Your objective = Pick out all lines with the word "type" from the records that follow.

- - - - - - -

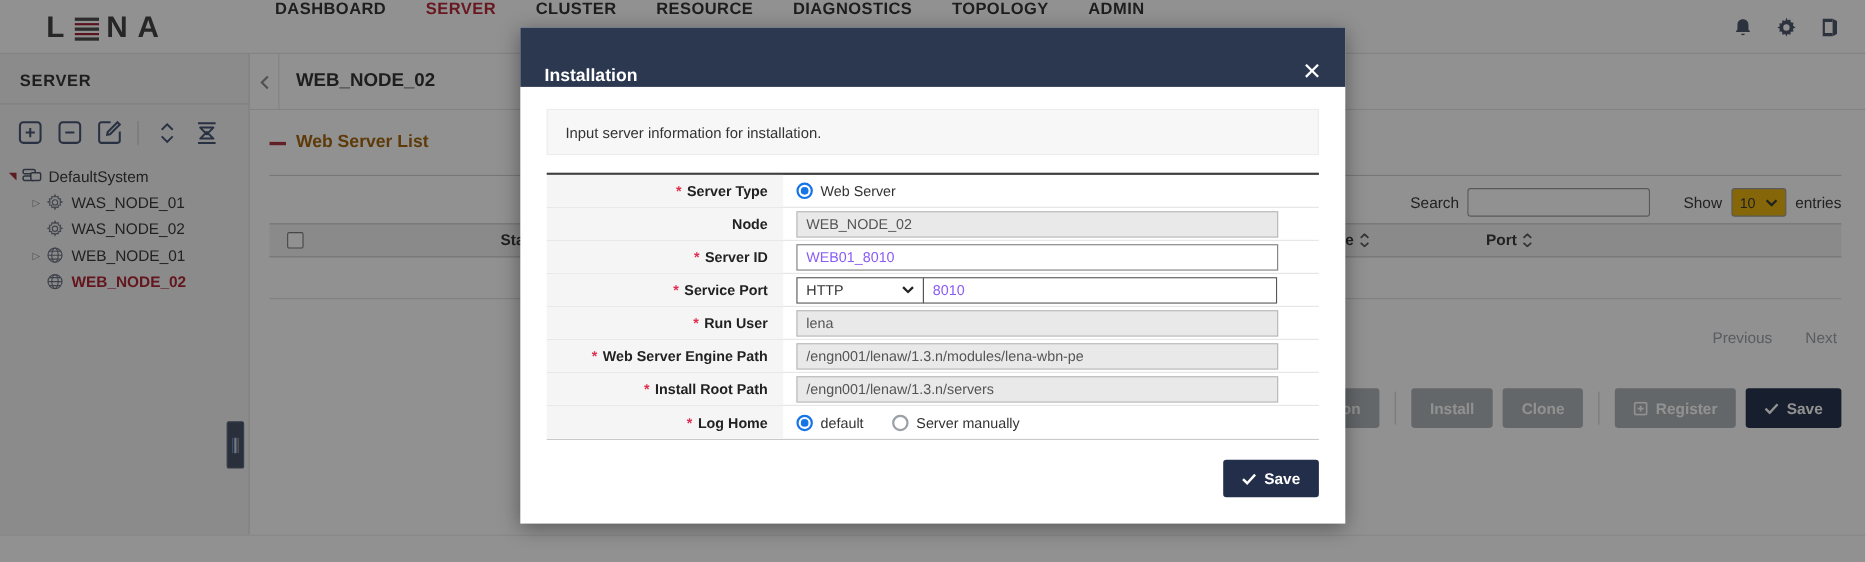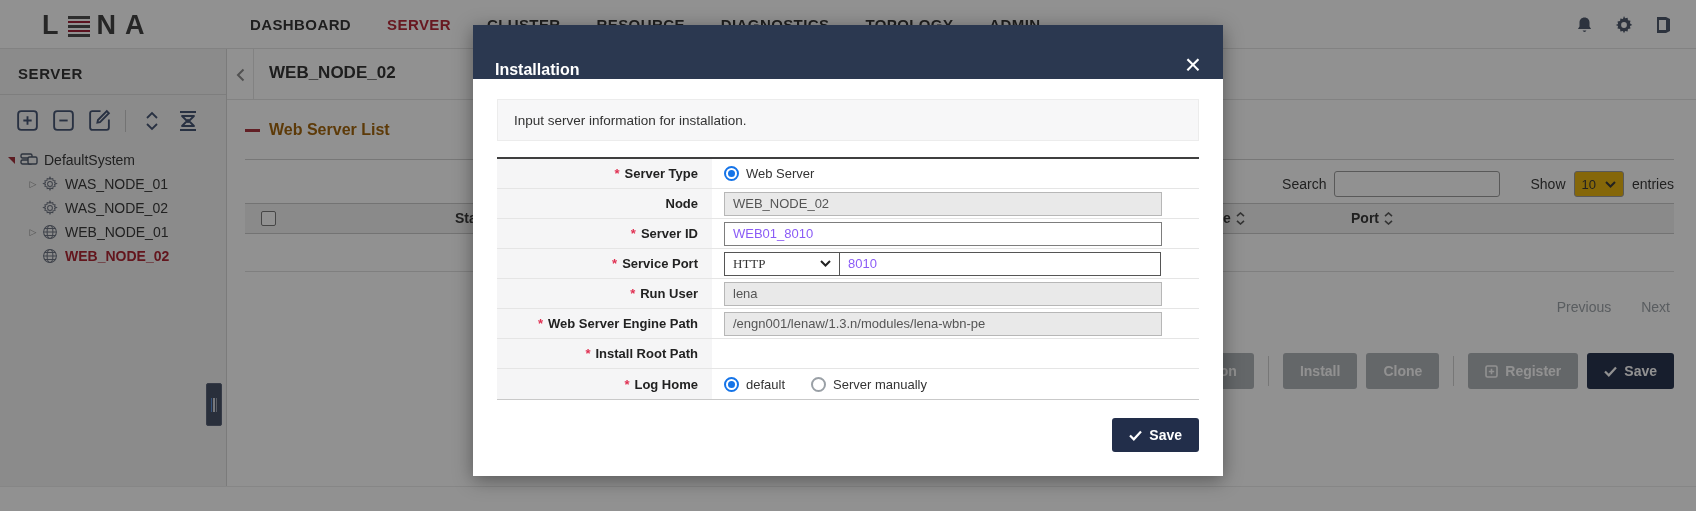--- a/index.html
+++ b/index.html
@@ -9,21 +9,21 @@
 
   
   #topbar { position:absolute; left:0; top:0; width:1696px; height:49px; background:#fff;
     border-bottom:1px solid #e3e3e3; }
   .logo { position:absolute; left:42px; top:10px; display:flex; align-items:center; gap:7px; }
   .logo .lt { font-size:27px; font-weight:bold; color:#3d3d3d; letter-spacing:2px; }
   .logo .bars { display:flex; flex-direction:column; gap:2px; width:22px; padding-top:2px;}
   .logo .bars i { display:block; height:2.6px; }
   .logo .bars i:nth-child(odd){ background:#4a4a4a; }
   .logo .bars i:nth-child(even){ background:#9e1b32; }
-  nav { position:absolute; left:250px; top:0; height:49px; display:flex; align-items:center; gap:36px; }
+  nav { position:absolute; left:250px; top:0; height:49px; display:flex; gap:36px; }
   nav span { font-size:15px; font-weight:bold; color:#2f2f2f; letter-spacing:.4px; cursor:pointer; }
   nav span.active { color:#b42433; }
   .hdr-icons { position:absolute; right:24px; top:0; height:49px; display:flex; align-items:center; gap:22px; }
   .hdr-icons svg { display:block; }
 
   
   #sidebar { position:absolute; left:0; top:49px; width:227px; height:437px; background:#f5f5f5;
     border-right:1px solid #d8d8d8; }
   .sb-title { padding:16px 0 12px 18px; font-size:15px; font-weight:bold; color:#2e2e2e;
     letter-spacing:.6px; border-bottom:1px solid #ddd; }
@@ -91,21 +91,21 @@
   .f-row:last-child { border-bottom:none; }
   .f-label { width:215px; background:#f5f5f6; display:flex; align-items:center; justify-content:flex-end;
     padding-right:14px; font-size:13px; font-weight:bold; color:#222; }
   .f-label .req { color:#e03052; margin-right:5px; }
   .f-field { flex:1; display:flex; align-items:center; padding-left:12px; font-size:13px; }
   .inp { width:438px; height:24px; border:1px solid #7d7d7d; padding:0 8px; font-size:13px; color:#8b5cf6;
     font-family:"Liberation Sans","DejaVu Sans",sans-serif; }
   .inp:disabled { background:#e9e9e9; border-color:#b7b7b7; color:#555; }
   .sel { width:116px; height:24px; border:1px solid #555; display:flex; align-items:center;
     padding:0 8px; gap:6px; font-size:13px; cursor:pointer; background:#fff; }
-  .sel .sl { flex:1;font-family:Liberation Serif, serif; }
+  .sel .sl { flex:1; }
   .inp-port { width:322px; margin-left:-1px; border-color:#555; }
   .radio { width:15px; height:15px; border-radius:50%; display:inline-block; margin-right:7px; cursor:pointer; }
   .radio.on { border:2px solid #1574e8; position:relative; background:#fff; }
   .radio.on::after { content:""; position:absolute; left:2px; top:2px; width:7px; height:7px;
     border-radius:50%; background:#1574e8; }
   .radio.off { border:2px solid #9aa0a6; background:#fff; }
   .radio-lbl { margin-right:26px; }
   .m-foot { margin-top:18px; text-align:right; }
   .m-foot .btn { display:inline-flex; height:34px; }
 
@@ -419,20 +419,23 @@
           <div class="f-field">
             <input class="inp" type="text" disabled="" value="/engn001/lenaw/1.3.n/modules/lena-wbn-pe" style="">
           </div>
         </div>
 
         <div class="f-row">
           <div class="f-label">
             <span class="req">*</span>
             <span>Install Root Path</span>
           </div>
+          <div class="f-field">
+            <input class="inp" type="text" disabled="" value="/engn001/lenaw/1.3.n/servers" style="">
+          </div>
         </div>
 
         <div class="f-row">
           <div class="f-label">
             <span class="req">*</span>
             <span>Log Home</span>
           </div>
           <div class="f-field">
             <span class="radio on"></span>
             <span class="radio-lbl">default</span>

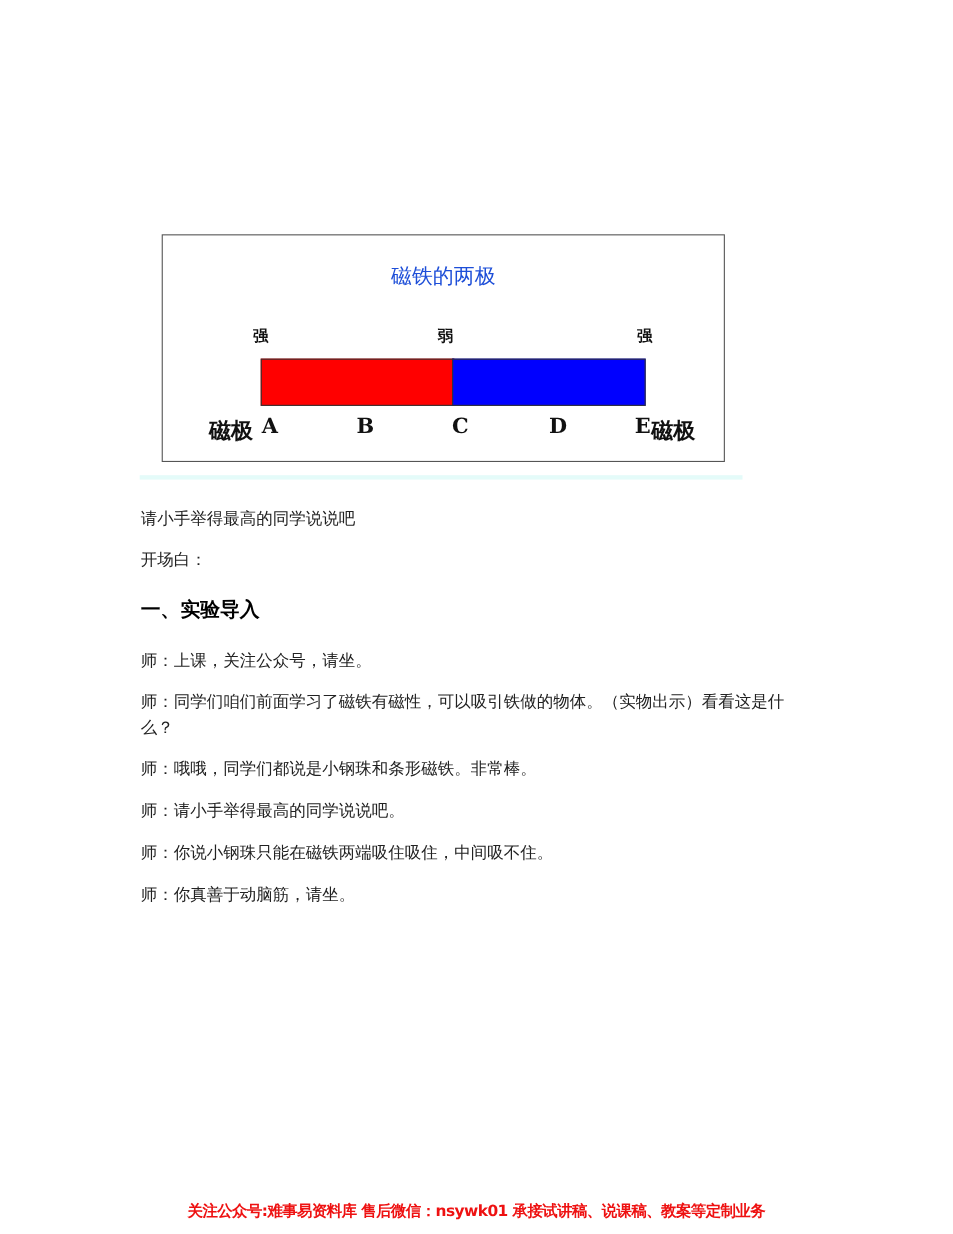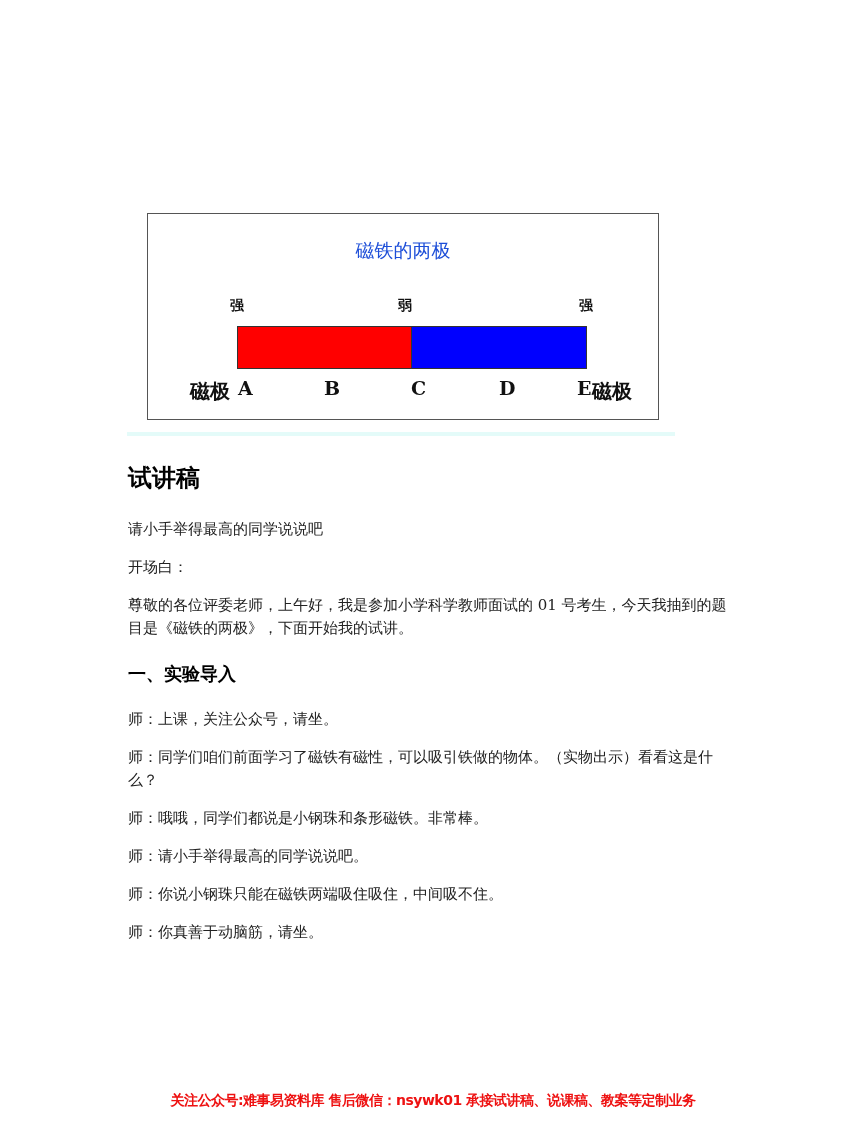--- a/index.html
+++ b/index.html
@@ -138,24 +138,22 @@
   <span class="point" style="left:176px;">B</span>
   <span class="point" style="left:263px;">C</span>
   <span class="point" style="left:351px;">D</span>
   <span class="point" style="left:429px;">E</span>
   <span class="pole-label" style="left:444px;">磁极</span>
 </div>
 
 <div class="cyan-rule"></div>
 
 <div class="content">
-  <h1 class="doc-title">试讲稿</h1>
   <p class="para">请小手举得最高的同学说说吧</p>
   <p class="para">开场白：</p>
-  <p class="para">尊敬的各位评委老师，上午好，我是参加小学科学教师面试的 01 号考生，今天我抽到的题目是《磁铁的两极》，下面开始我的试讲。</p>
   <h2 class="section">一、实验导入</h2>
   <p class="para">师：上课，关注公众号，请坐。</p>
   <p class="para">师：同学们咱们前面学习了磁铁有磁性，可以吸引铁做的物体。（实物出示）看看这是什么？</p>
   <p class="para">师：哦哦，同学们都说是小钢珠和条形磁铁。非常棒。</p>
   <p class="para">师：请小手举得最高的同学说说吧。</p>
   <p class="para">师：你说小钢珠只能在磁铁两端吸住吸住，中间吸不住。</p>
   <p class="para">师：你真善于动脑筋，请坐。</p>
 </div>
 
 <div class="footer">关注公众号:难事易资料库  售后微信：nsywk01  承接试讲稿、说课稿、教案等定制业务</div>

- - - - - - -

Answer =
             <input class="inp" type="text" disabled="" value="/engn001/lenaw/1.3.n/modules/lena-wbn-pe" style="">
+            <input class="inp" type="text" disabled="" value="/engn001/lenaw/1.3.n/servers" style="">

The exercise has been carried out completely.